§ Required work
Your copy of the entries below should hold exactly the lines from the one containing "[452,163,759,174] [452,182,654,193] are" to the one containing "(52, 97) none", inclusive, and no pictures.

Modification records
= = =
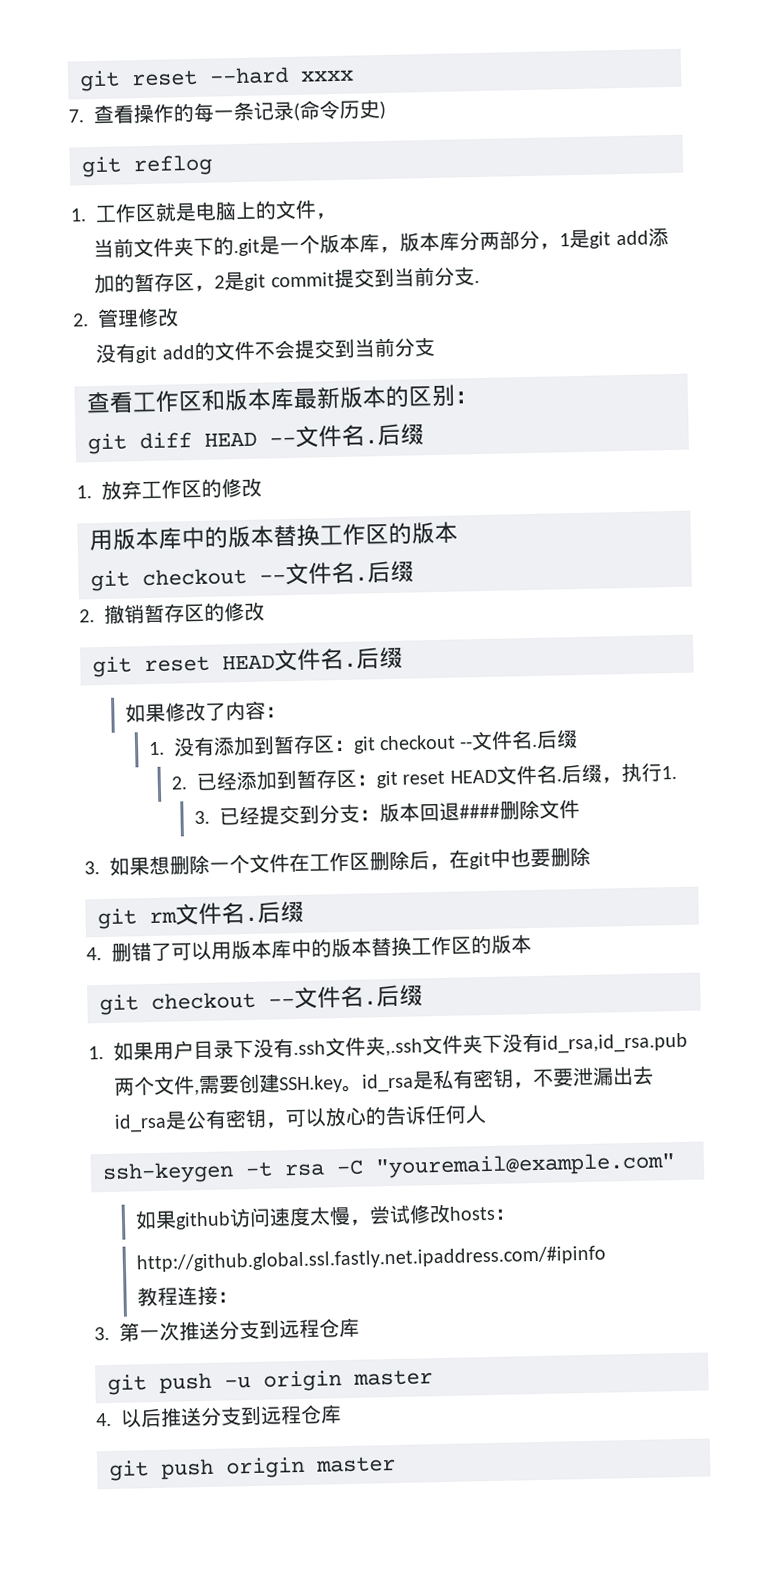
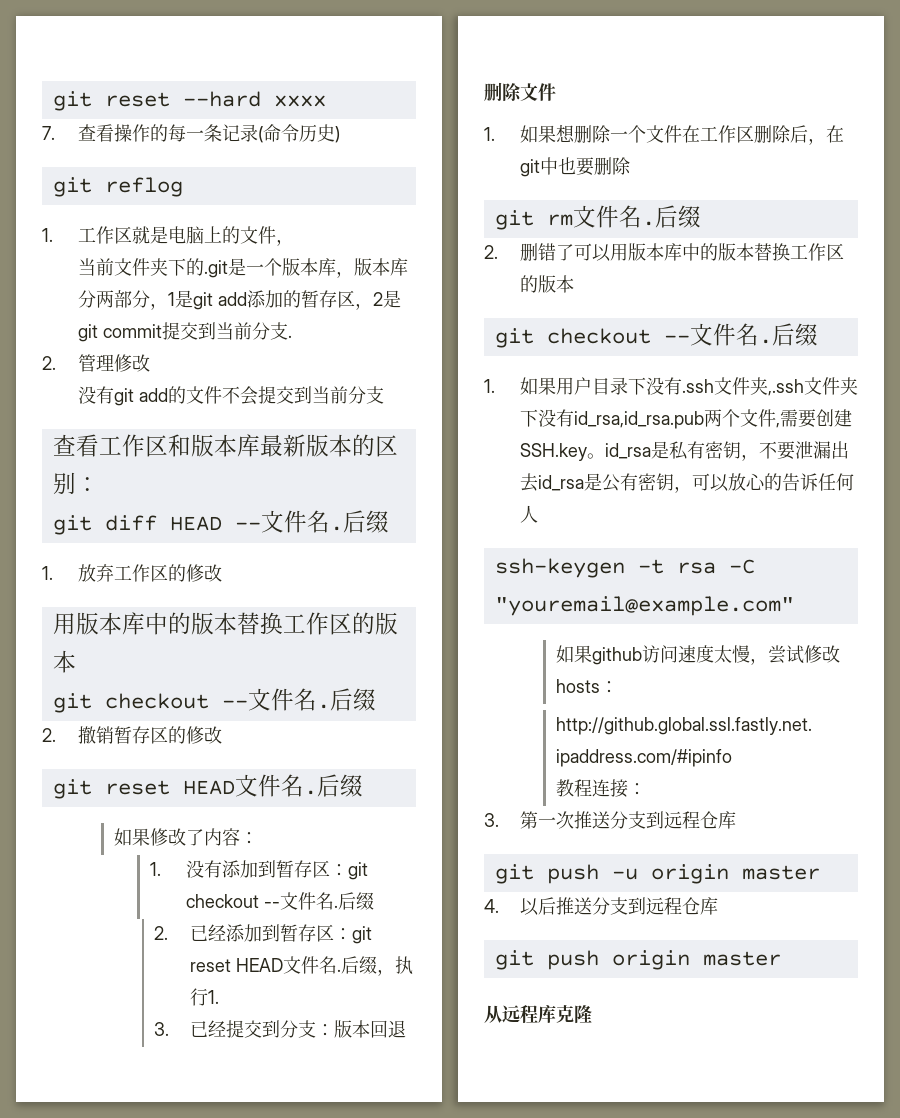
[459,803,501,819] #### -> (407, 1029) //
[84,861,100,875] 3. -> [484,127,495,141] 1.
[86,947,102,961] 4. -> [484,245,498,259] 2.
(396, 1464) none -> [484,1004,592,1024] // 从远程库克隆

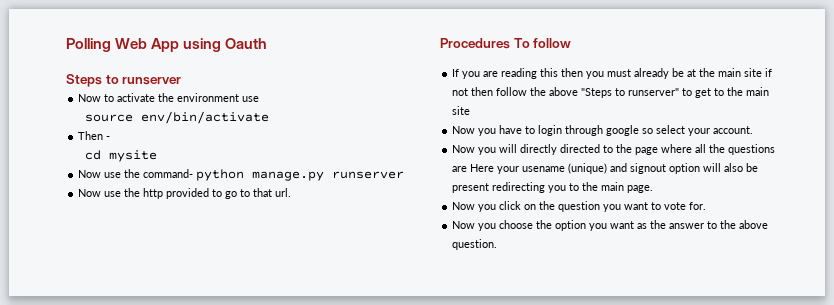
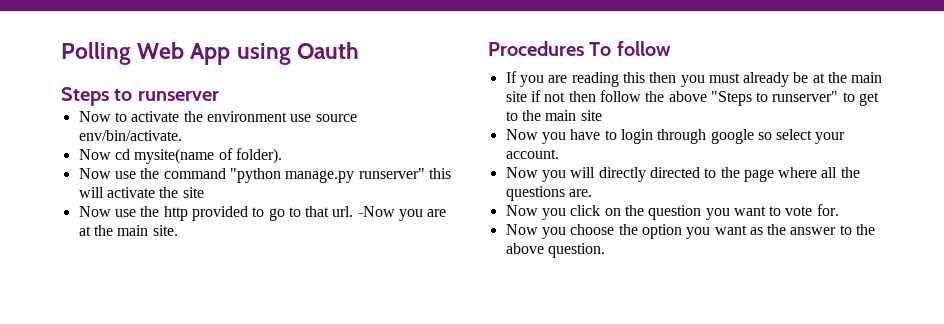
[85,111,270,124] [78,131,111,140] [85,150,158,162] [78,169,405,181] // source env/bin/activate // Then - // cd mysite // Now use the command- python manage.py runserver -> [315,114,357,122] [78,130,182,141] [78,148,282,164] [78,168,451,183] [78,187,204,198] source env/bin/activate. // Now cd mysite(name of folder). // Now use the command "python manage.py runserver" this will activate the site
(292, 192) none -> [357,206,447,221] [78,225,178,236] -Now you are at the main site.
[452,163,759,174] [452,182,654,193] are Here your usename (unique) and signout option will also be present redirecting you to the main page. -> [568,189,592,197] are.

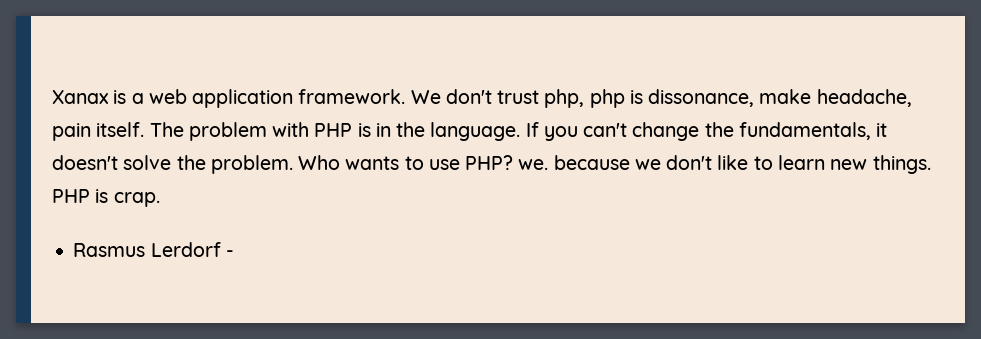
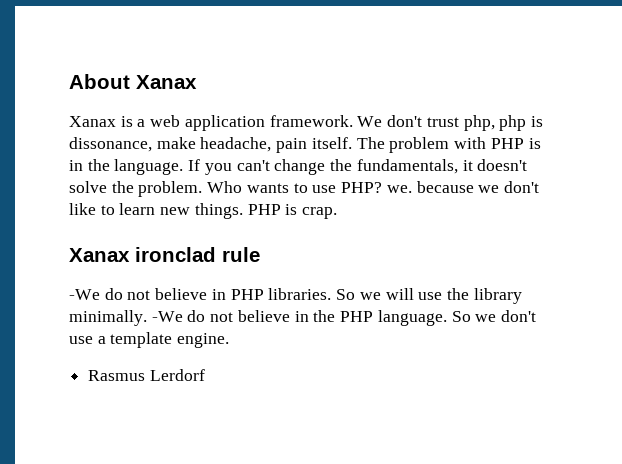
(52, 97) none -> [69,74,197,89] About Xanax //
(160, 199) none -> [69,247,260,262] [69,288,522,304] [69,310,536,326] [69,332,230,348] // Xanax ironclad rule // -We do not believe in PHP libraries. So we will use the library minimally. -We do not believe in the PHP language. So we don't use a template engine.
[225,250,234,257] - -> (205, 375) none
= = =
§ Response to the task
[452,163,759,174] [452,182,654,193] are Here your usename (unique) and signout option will also be present redirecting you to the main page. -> [568,189,592,197] are.

(52, 97) none -> [69,74,197,89] About Xanax //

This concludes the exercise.